The vast majority of African migrants move from one African country to another. Rare are those who leave the continent. This might not be what many people in Europe think, but this is what official data and social scientists’ research show.
Migrating through the Sahel, to or across the Sahara and northern Africa, is not a recent phenomenon. However, for years, European media and governments have been focused on the minority of people who, having crossed the desert, went on to cross the Mediterranean Sea. In an attempt to stop this “flow” of sub-Saharan migrants heading for Europe irregularly, and to address the so-called root causes of migration, the EU and its member states have implemented migration policies directly within Africa, and especially in the Sahel. Keen to strengthen their own security sectors and boost development cooperation, several Sahelian governments actively cooperate with this effort.
No matter that there are probably no identifiable root causes, such as poverty, livelihood insecurity, absence of institutions, lack of public services, violence, conflicts over resources, demographic growth or climate change, to mention only the most commonly highlighted. No matter that there are probably as many combinations of factors as there are migrants, including personal, cultural, relational, biographical factors, which cannot be influenced, but which should not be negligible if we consider the very large number of people facing poverty, etc., and the very small number of people trying their luck to get to Europe. No matter that these migrations are marginal considering the total population of the two continents, and all the other forms of their mobility. The EU has spent billions of euros to stop them. Nobody knows with what effect on the irregular migration towards Europe, but what we know for sure is that travel through the Sahel and the Sahara is now made extremely expensive and unnecessarily risky by increased levels of checks and control.
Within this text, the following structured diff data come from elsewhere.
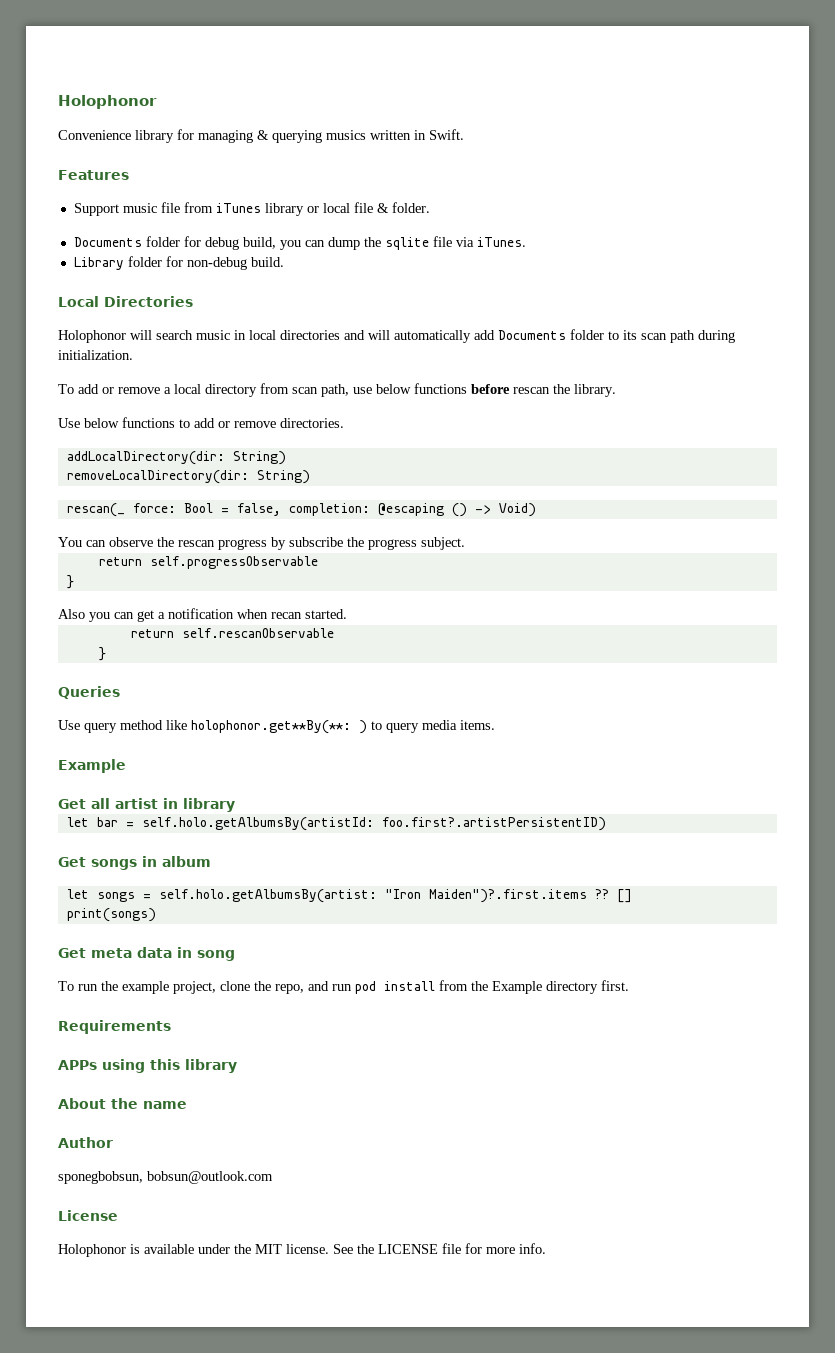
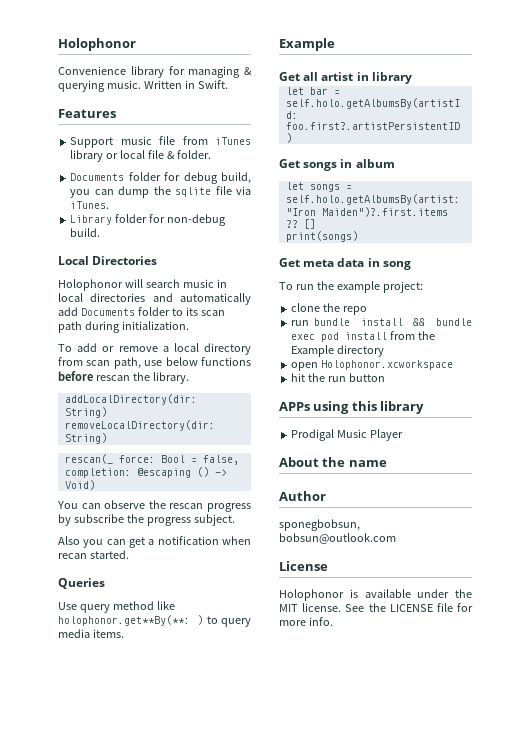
[326,130,411,140] musics written -> [106,80,182,89] music. Written
[368,330,390,340] will -> (173, 297) none
[58,417,344,428] // Use below functions to add or remove directories. -> (189, 378) none
[98,556,318,569] [66,575,74,589] // return self.progressObservable // } -> (235, 520) none
[130,628,334,638] [98,647,106,661] // return self.rescanObservable // } -> (129, 554) none
[173,981,216,994] project, -> [382,281,423,293] project: //
[275,981,352,994] repo, and run -> [343,306,368,315] [291,318,472,326] [291,334,316,340] repo // run bundle install && bundle exec
[601,980,629,991] [58,1020,171,1034] first. // Requirements -> [291,360,454,371] [291,373,386,382] // open Holophonor.xcworkspace // hit the run button
(237, 1066) none -> [291,429,404,441] // Prodigal Music Player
The Sahel and the Sahara have been transformed into a vast “frontier zone” where migrants can be subjected to random checks, sent back to their home countries, or even arrested: anywhere and at any time. Even if most of the people who receive such treatment have no intention of travelling beyond the African continent. Even if the migration through the Sahel is legal for migrants coming from an ECOWAS country (i.e. most of the west-African countries), due to free movement protocols. And even more for people travelling through their own country.
In Niger, which has emerged as Europe’s most active partner in the Sahel, restrictive laws and harsh penalties apply not only to people who have actually crossed an international border irregularly, but also to many people who reside in Niger legally. That includes Nigeriens who act as drivers and guides for travellers. Until recently, like in all the Sahelian countries, migration was not considered a problem in Niger. Things changed when the EU put pressure on Niger’s government to “break the business model of (people) smugglers”, especially in the northern part of the country, where the town of Agadez is considered by European experts to be a continental hub for irregular migrants on their way to Libya and then Europe via the central Mediterranean route.
Through the civil programme EUCAP Sahel Niger and the New Migration Partnership Framework, the EU assists the Nigerien national and local authorities and their security forces in developing policies, techniques and procedures “to better control and fight illegal migration,” and in enforcing Niger’s 2015 law on migrant trafficking and smuggling. It defines a smuggler as “any person who, intentionally and in order to gain, either direct or indirect, financial or material benefit, facilitates the illegal entry or exit of a foreign national to or from Niger.” On the ground, this law is used to indiscriminately target people who are not involved in any kind of trafficking and, sometimes, not even in smuggling.
In the Agadez region, anybody who organizes passenger transport—such as drivers or guides with off-road pick-up trucks that can take around 30 passengers—can now potentially be accused of participating in “illicit migrant trafficking” and can be arrested and sentenced. Transporting – or simply housing – foreign nationals (whether they are in an irregular situation or not) in northern Niger means risking fines of up to CFA 30 million (€ 45, 760) and prison sentences of up of 30 years. And you don’t have to be “caught in the act” to be arrested or sentenced. People driving the kinds of trucks described above are automatically considered “smugglers.” They can be arrested several hundred kilometres from any border, on the simple basis of (assumed) intent. This means that even those drivers who are not involved in people smuggling or any illegal activities are changing their itineraries to avoid checkpoints. The problem is that by taking more off-beat, less travelled routes, drivers not only reduce their chances of being arrested—but also of being rescued in the case of breakdowns or attacks. They also avoid pressure from their peers to treat their clients decently, thereby increasing the dangers of Saharan travel for all.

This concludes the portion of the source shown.